Por otra parte, en ese diálogo afable que inevitablemente se convertía en estridencia para sus detractores, en la mencionada encíclica refirió: “Algunos nacen en familias de buena posición económica, reciben buena educación, crecen bien alimentados, o poseen naturalmente capacidades destacadas. Ellos seguramente no necesitarán un Estado activo y sólo reclamarán libertad. Pero evidentemente no cabe la misma regla para una persona con discapacidad, para alguien que nació en un hogar extremadamente pobre, para alguien que creció con una educación de baja calidad y con escasas posibilidades de curar adecuadamente sus enfermedades. Si la sociedad se rige primariamente por los criterios de la libertad de mercado y de la eficiencia, no hay lugar para ellos, y la fraternidad será una expresión romántica más” (párrafo 109).
En esa preocupación por los demás que lo guiaba y que promovía, en la citada carta igualmente afirmó: “El amor implica entonces algo más que una serie de acciones benéficas. Las acciones brotan de una unión que inclina más y más hacia el otro considerándolo valioso, digno, grato y bello, más allá de las apariencias físicas o morales. El amor al otro por ser quien es, nos mueve a buscar lo mejor para su vida. Sólo en el cultivo de esta forma de relacionarnos haremos posibles la amistad social que no excluye a nadie y la fraternidad abierta a todos” (parágrafo 94).
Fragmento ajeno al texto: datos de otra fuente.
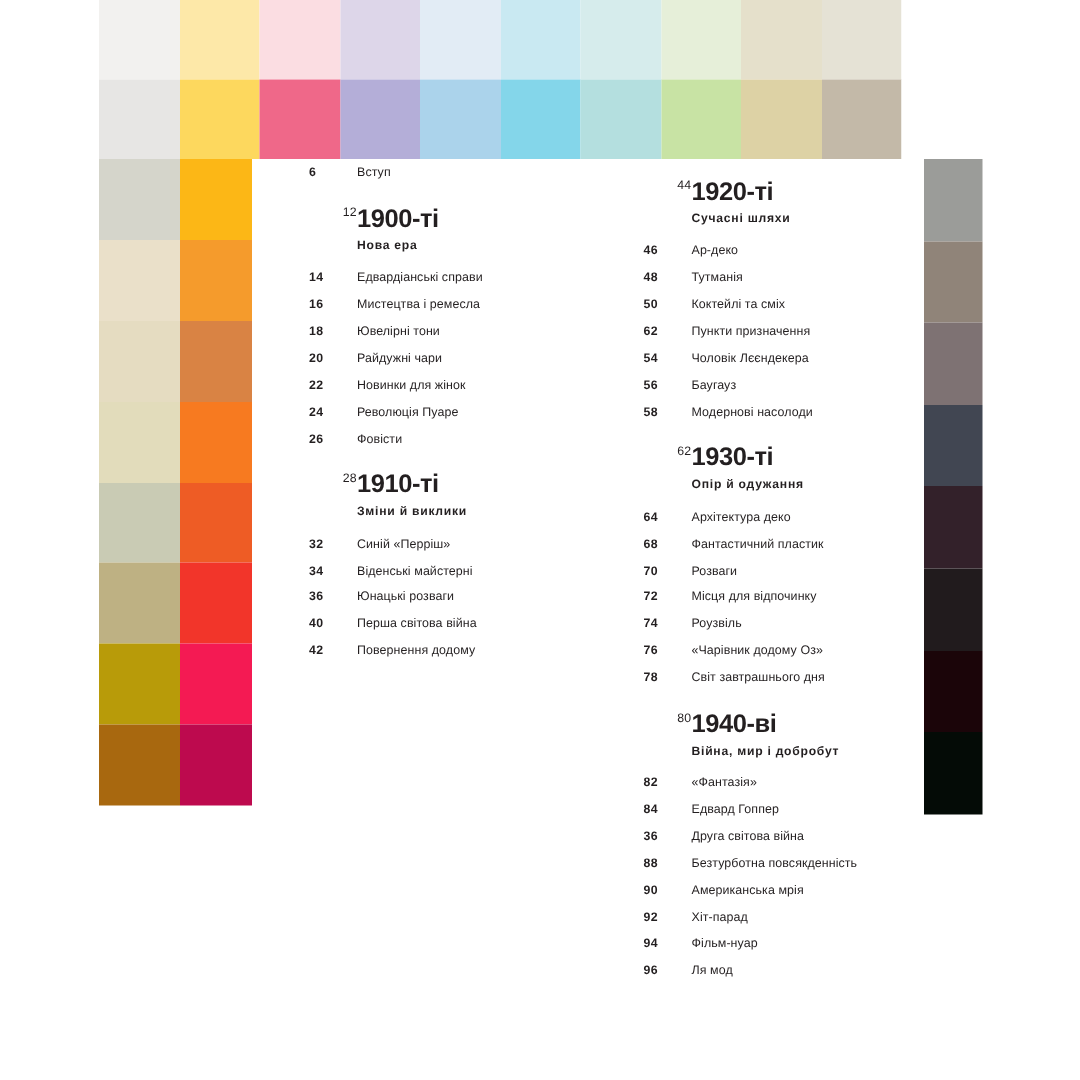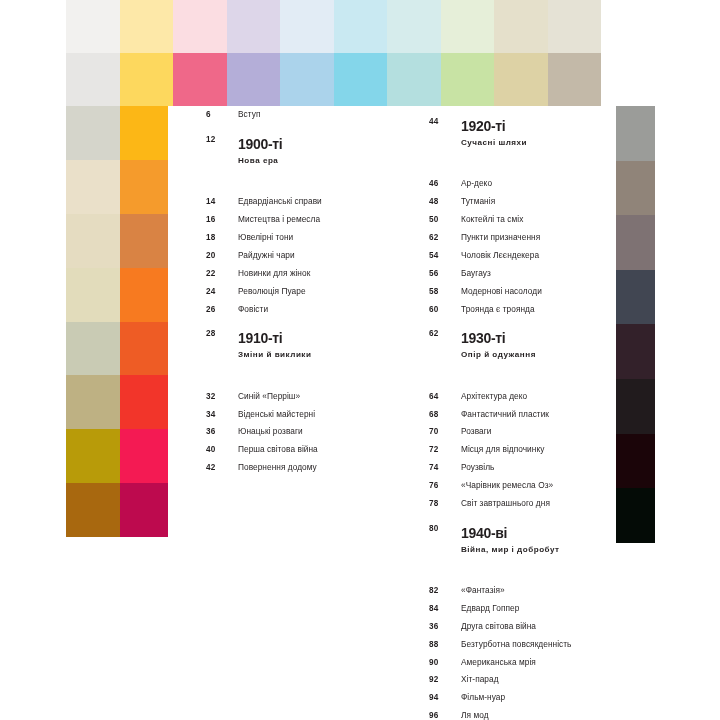--- a/index.html
+++ b/index.html
@@ -105,9 +105,10 @@
   .decade { padding-top: 13px; }
   .decade .pg {
     font-size: 8.2px;
-    font-weight: 700;
+    font-weight: 400;
     position: relative;
     top: -7px;
+    text-align: right;
   }
   .decade-text { display: block; }
   .decade-title {

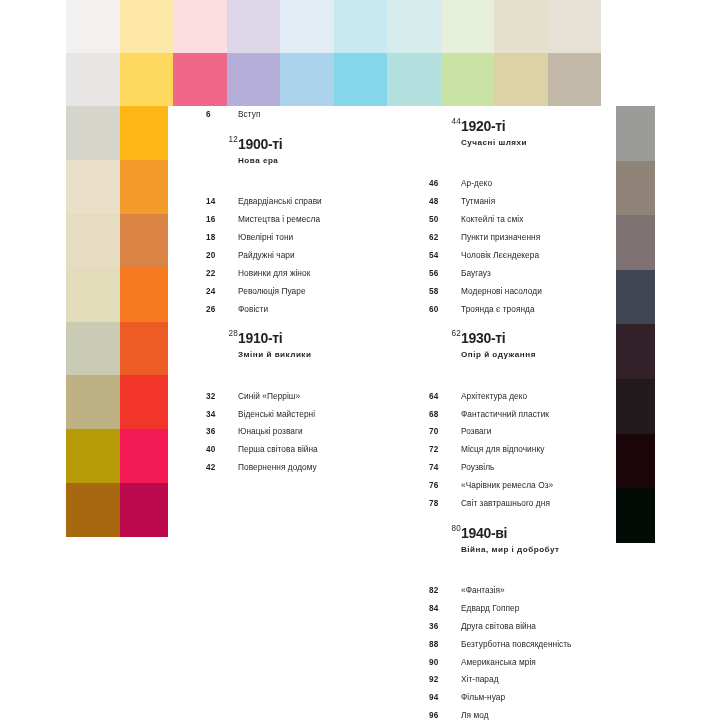--- a/index.html
+++ b/index.html
@@ -112,7 +112,7 @@
   }
   .decade-text { display: block; }
   .decade-title {
-    font-size: 14px;
+    font-size: 17px;
     font-weight: 700;
     color: #231f20;
     letter-spacing: -0.3px;

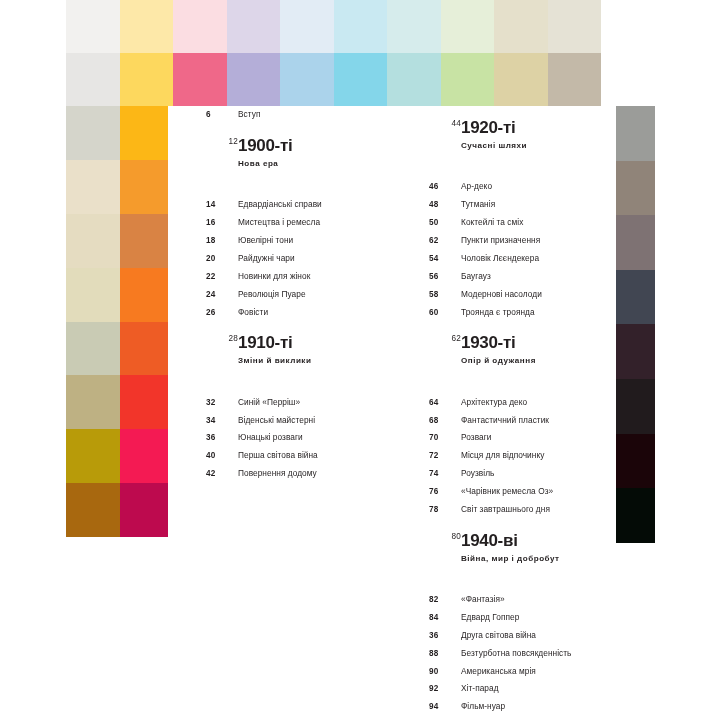--- a/index.html
+++ b/index.html
@@ -128,7 +128,7 @@
     letter-spacing: 0.5px;
     line-height: 1;
   }
-  .after-decade { margin-top: 28px; }
+  .after-decade { margin-top: 8px; }
   .group { margin-bottom: 0; }
 </style>
 </head>

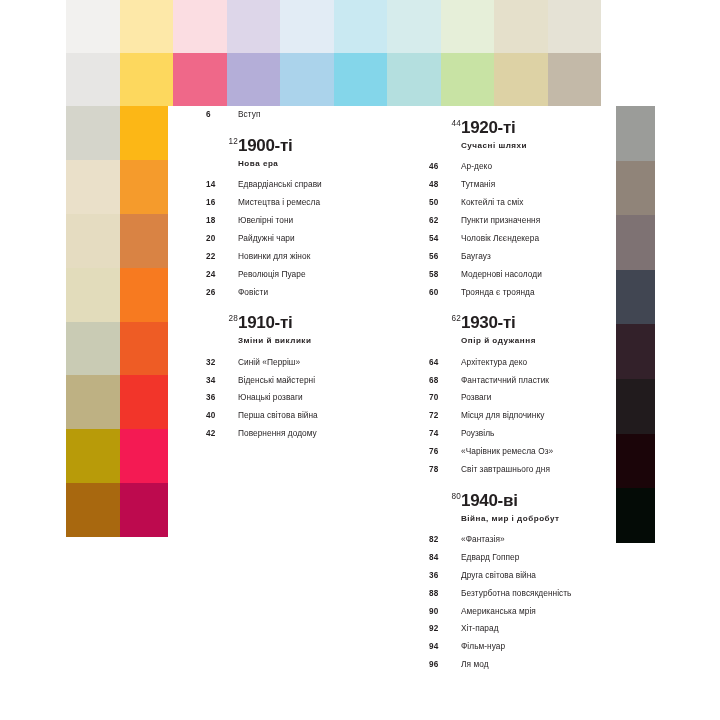--- a/index.html
+++ b/index.html
@@ -300,10 +300,6 @@
               <span class="pg">58</span>
               <span class="tt">Модернові насолоди</span>
             </div>
-            <div class="entry item">
-              <span class="pg">60</span>
-              <span class="tt">Троянда є троянда</span>
-            </div>
           </div>
           <div class="entry decade">
             <span class="pg">62</span>

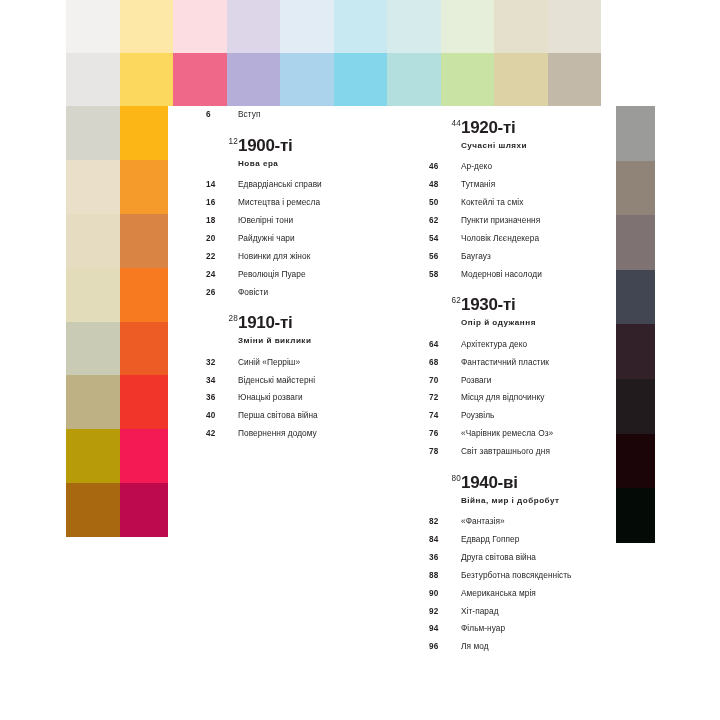--- a/index.html
+++ b/index.html
@@ -331,7 +331,7 @@
             </div>
             <div class="entry item">
               <span class="pg">76</span>
-              <span class="tt">«Чарівник ремесла Оз»</span>
+              <span class="tt">«Чарівник додому Оз»</span>
             </div>
             <div class="entry item">
               <span class="pg">78</span>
Respecto de la política, no hubo diferencia en la determinación y exigencia con que acostumbraba hablar: «Ante tantas formas mezquinas e inmediatistas de política, recuerdo que “la grandeza política se muestra cuando, en momentos difíciles, se obra por grandes principios y pensando en el bien común a largo plazo. Al poder político le cuesta mucho asumir este deber en un proyecto de nación” [162] y más aún en un proyecto común para la humanidad presente y futura. Pensar en los que vendrán no sirve a los fines electorales, pero es lo que exige una justicia auténtica, porque, como enseñaron los Obispos de Portugal, la tierra “es un préstamo que cada generación recibe y debe transmitir a la generación siguiente” [163] » (parágrafo 178).
En relación con la conversión, el Papa Francisco expresó que no debe ser únicamente ausencia o distanciamiento del mal, sino además dinamismo para hacer el bien: “Convertirse es aprender a tomar cada vez más en serio el mensaje del Evangelio e intentar ponerlo en práctica en nuestra vida. No se trata sencillamente de tomar distancia del mal, sino de poner en práctica todo el bien posible: esto es convertirse. Ante el Evangelio seguimos siendo siempre como niños que necesitan aprender. Creer que hemos aprendido todo nos hace caer en la soberbia espiritual” (El Papa: “Volver a lo esencial de la vida, para deshacernos de todo lo que es superfluo”, Vatican News, 05 de diciembre de 2023).
Las referencias que anteceden, de un contenido sumamente humano y pedagógico, son ejemplo de las ilimitadas prédicas y documentos que reflejan su sólido compromiso con la fe, siendo parte de su legado de amor y compasión.
Recemos por el Papa Francisco, para que ya se encuentre disfrutando alegremente en la Casa del Padre.